-- WHAT TO DO --
Please output each line of the data exactly as it appears.

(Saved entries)
- - - - - - -

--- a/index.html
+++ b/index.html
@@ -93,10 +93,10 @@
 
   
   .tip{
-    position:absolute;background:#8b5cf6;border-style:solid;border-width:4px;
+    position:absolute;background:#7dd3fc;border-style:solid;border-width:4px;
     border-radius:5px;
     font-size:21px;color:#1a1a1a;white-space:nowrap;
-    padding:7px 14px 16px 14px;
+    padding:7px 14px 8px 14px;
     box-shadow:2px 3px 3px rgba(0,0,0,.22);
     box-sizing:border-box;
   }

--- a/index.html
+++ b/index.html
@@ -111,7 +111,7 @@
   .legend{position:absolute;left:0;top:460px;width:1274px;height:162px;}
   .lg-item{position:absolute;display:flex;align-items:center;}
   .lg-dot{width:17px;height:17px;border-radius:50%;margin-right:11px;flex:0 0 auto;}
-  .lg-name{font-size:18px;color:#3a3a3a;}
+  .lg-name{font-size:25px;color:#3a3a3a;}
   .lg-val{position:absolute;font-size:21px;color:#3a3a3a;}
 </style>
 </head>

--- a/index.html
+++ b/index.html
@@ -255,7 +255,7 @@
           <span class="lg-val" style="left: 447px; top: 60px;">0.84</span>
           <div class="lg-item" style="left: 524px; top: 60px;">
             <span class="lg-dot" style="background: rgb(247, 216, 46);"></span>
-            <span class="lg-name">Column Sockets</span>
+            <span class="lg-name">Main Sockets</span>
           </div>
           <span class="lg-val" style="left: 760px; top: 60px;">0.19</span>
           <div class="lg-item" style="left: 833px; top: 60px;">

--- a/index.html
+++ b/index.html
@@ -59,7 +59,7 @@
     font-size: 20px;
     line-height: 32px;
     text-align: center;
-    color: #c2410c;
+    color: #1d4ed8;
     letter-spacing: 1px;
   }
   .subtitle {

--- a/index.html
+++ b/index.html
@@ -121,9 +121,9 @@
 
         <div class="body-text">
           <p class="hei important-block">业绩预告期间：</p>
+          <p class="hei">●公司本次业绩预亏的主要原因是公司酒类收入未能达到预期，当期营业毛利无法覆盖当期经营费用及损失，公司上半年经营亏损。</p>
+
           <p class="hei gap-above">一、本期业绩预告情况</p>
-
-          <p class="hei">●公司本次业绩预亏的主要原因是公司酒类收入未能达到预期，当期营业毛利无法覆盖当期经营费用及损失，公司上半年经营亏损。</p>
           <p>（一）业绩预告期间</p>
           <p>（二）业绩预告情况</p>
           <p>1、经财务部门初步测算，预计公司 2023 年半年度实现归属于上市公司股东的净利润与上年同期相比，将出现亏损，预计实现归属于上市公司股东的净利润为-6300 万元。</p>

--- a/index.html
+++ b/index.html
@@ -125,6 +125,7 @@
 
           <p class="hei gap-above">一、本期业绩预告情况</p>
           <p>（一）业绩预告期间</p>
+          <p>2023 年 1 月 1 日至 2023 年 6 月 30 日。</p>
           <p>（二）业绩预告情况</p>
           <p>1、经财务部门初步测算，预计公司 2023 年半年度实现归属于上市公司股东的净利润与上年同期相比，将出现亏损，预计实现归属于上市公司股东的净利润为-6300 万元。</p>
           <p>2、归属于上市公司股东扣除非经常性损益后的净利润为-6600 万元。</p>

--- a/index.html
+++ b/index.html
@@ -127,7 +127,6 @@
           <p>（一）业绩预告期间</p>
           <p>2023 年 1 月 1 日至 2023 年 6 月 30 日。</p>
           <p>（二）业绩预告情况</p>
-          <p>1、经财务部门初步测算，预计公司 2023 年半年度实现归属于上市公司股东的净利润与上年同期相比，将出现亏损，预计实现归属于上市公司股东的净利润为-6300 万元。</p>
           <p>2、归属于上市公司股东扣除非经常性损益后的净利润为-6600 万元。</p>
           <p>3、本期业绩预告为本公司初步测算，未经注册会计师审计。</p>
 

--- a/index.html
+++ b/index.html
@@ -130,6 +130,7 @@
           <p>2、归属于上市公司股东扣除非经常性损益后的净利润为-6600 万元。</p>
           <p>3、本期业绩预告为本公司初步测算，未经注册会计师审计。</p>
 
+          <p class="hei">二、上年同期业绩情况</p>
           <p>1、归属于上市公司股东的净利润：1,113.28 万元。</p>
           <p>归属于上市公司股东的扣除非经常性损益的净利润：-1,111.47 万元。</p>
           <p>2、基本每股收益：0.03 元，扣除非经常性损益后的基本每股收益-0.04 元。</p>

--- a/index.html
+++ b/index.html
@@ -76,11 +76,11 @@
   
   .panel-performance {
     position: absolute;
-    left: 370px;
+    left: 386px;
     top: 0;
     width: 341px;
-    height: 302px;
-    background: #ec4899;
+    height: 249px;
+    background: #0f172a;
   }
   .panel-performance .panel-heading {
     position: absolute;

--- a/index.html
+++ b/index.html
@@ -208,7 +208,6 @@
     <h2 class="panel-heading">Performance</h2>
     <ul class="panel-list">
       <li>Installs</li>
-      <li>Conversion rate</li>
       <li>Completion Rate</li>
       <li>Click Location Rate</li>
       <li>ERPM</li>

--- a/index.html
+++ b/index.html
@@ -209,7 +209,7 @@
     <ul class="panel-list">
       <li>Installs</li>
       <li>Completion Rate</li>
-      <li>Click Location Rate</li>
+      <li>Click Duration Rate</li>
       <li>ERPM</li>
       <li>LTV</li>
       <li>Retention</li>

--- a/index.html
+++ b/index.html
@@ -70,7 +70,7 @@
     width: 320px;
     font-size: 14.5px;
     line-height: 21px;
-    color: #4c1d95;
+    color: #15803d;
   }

- - - - - - -

-- EXERCISE OUTPUT --
--- a/index.html
+++ b/index.html
@@ -93,10 +93,10 @@
 
   
   .tip{
-    position:absolute;background:#8b5cf6;border-style:solid;border-width:4px;
+    position:absolute;background:#7dd3fc;border-style:solid;border-width:4px;
     border-radius:5px;
     font-size:21px;color:#1a1a1a;white-space:nowrap;
-    padding:7px 14px 16px 14px;
+    padding:7px 14px 8px 14px;
     box-shadow:2px 3px 3px rgba(0,0,0,.22);
     box-sizing:border-box;
   }

--- a/index.html
+++ b/index.html
@@ -111,7 +111,7 @@
   .legend{position:absolute;left:0;top:460px;width:1274px;height:162px;}
   .lg-item{position:absolute;display:flex;align-items:center;}
   .lg-dot{width:17px;height:17px;border-radius:50%;margin-right:11px;flex:0 0 auto;}
-  .lg-name{font-size:18px;color:#3a3a3a;}
+  .lg-name{font-size:25px;color:#3a3a3a;}
   .lg-val{position:absolute;font-size:21px;color:#3a3a3a;}
 </style>
 </head>

--- a/index.html
+++ b/index.html
@@ -255,7 +255,7 @@
           <span class="lg-val" style="left: 447px; top: 60px;">0.84</span>
           <div class="lg-item" style="left: 524px; top: 60px;">
             <span class="lg-dot" style="background: rgb(247, 216, 46);"></span>
-            <span class="lg-name">Column Sockets</span>
+            <span class="lg-name">Main Sockets</span>
           </div>
           <span class="lg-val" style="left: 760px; top: 60px;">0.19</span>
           <div class="lg-item" style="left: 833px; top: 60px;">

--- a/index.html
+++ b/index.html
@@ -59,7 +59,7 @@
     font-size: 20px;
     line-height: 32px;
     text-align: center;
-    color: #c2410c;
+    color: #1d4ed8;
     letter-spacing: 1px;
   }
   .subtitle {

--- a/index.html
+++ b/index.html
@@ -121,9 +121,9 @@
 
         <div class="body-text">
           <p class="hei important-block">业绩预告期间：</p>
+          <p class="hei">●公司本次业绩预亏的主要原因是公司酒类收入未能达到预期，当期营业毛利无法覆盖当期经营费用及损失，公司上半年经营亏损。</p>
+
           <p class="hei gap-above">一、本期业绩预告情况</p>
-
-          <p class="hei">●公司本次业绩预亏的主要原因是公司酒类收入未能达到预期，当期营业毛利无法覆盖当期经营费用及损失，公司上半年经营亏损。</p>
           <p>（一）业绩预告期间</p>
           <p>（二）业绩预告情况</p>
           <p>1、经财务部门初步测算，预计公司 2023 年半年度实现归属于上市公司股东的净利润与上年同期相比，将出现亏损，预计实现归属于上市公司股东的净利润为-6300 万元。</p>

--- a/index.html
+++ b/index.html
@@ -125,6 +125,7 @@
 
           <p class="hei gap-above">一、本期业绩预告情况</p>
           <p>（一）业绩预告期间</p>
+          <p>2023 年 1 月 1 日至 2023 年 6 月 30 日。</p>
           <p>（二）业绩预告情况</p>
           <p>1、经财务部门初步测算，预计公司 2023 年半年度实现归属于上市公司股东的净利润与上年同期相比，将出现亏损，预计实现归属于上市公司股东的净利润为-6300 万元。</p>
           <p>2、归属于上市公司股东扣除非经常性损益后的净利润为-6600 万元。</p>

--- a/index.html
+++ b/index.html
@@ -127,7 +127,6 @@
           <p>（一）业绩预告期间</p>
           <p>2023 年 1 月 1 日至 2023 年 6 月 30 日。</p>
           <p>（二）业绩预告情况</p>
-          <p>1、经财务部门初步测算，预计公司 2023 年半年度实现归属于上市公司股东的净利润与上年同期相比，将出现亏损，预计实现归属于上市公司股东的净利润为-6300 万元。</p>
           <p>2、归属于上市公司股东扣除非经常性损益后的净利润为-6600 万元。</p>
           <p>3、本期业绩预告为本公司初步测算，未经注册会计师审计。</p>
 

--- a/index.html
+++ b/index.html
@@ -130,6 +130,7 @@
           <p>2、归属于上市公司股东扣除非经常性损益后的净利润为-6600 万元。</p>
           <p>3、本期业绩预告为本公司初步测算，未经注册会计师审计。</p>
 
+          <p class="hei">二、上年同期业绩情况</p>
           <p>1、归属于上市公司股东的净利润：1,113.28 万元。</p>
           <p>归属于上市公司股东的扣除非经常性损益的净利润：-1,111.47 万元。</p>
           <p>2、基本每股收益：0.03 元，扣除非经常性损益后的基本每股收益-0.04 元。</p>

--- a/index.html
+++ b/index.html
@@ -76,11 +76,11 @@
   
   .panel-performance {
     position: absolute;
-    left: 370px;
+    left: 386px;
     top: 0;
     width: 341px;
-    height: 302px;
-    background: #ec4899;
+    height: 249px;
+    background: #0f172a;
   }
   .panel-performance .panel-heading {
     position: absolute;

--- a/index.html
+++ b/index.html
@@ -208,7 +208,6 @@
     <h2 class="panel-heading">Performance</h2>
     <ul class="panel-list">
       <li>Installs</li>
-      <li>Conversion rate</li>
       <li>Completion Rate</li>
       <li>Click Location Rate</li>
       <li>ERPM</li>

--- a/index.html
+++ b/index.html
@@ -209,7 +209,7 @@
     <ul class="panel-list">
       <li>Installs</li>
       <li>Completion Rate</li>
-      <li>Click Location Rate</li>
+      <li>Click Duration Rate</li>
       <li>ERPM</li>
       <li>LTV</li>
       <li>Retention</li>

--- a/index.html
+++ b/index.html
@@ -70,7 +70,7 @@
     width: 320px;
     font-size: 14.5px;
     line-height: 21px;
-    color: #4c1d95;
+    color: #15803d;
   }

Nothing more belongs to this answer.